=== What the task requires ===
Could you give the data that follows again exactly, without its pictures?

Supplied data below:

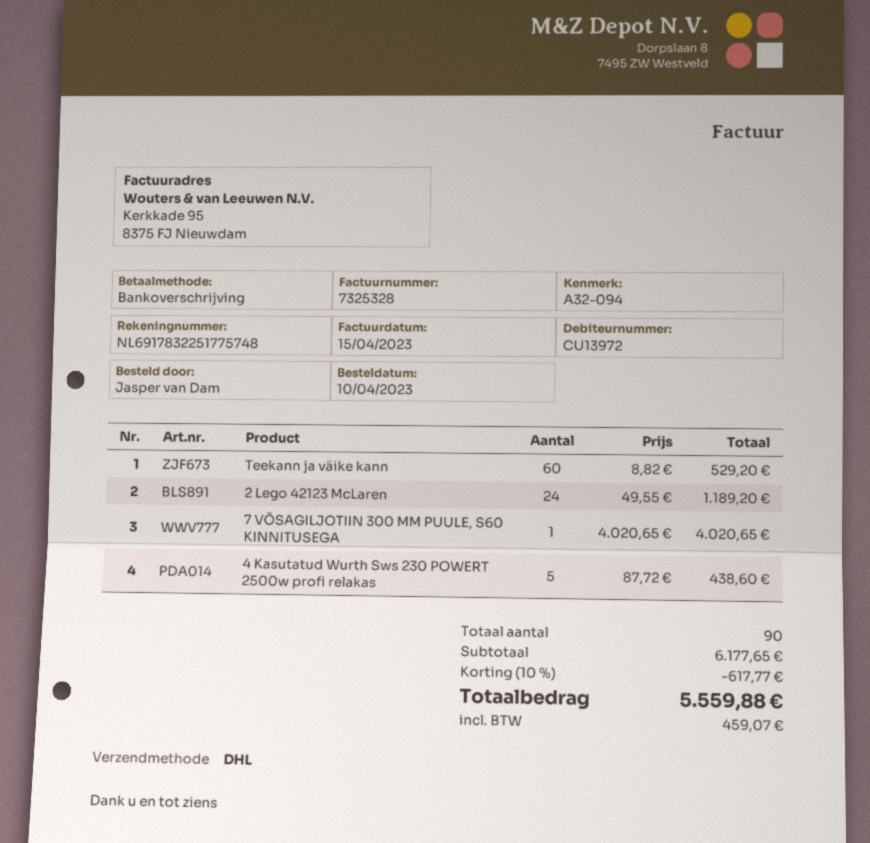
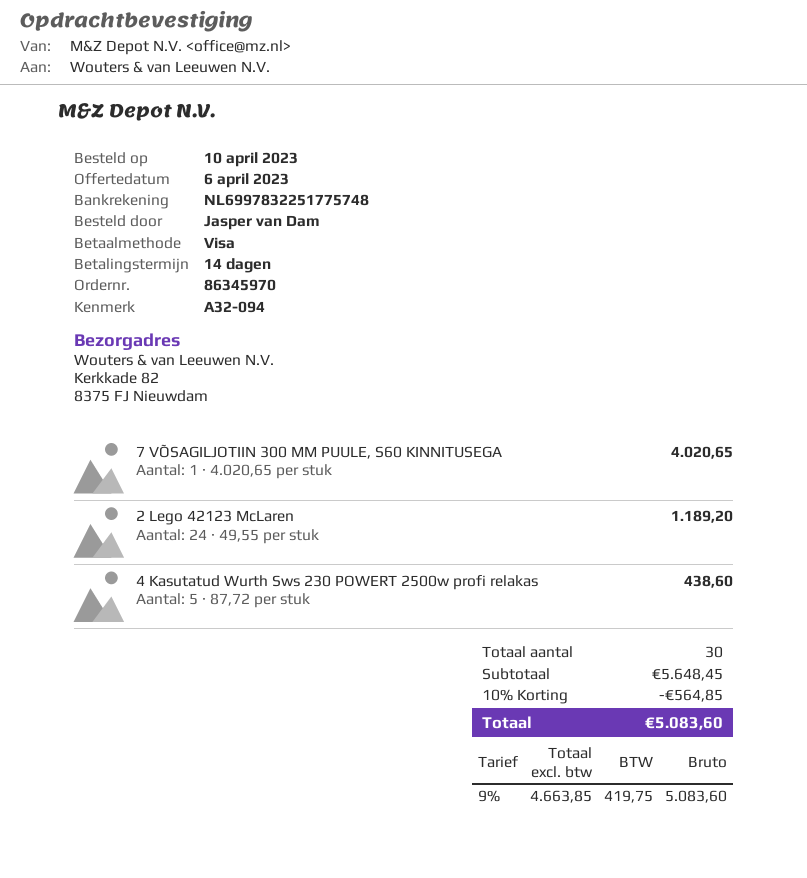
payment method: bank transfer -> Visa
bank account: NL6917832251775748 -> NL6997832251775748
Teekann ja väike kann: 60 x 8.82 = 529.20 -> none
total quantity: 90 -> 30
subtotal: 6177.65 -> 5648.45
discount: 10% = 617.77 -> 10% = 564.85
tax: 459.07 -> 419.75
total: 5559.88 -> 5083.60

End of Supplied data.

=== Final answer ===
payment method: bank transfer -> Visa
bank account: NL6917832251775748 -> NL6997832251775748
Teekann ja väike kann: 60 x 8.82 = 529.20 -> none
total quantity: 90 -> 30
subtotal: 6177.65 -> 5648.45
discount: 10% = 617.77 -> 10% = 564.85
tax: 459.07 -> 419.75
total: 5559.88 -> 5083.60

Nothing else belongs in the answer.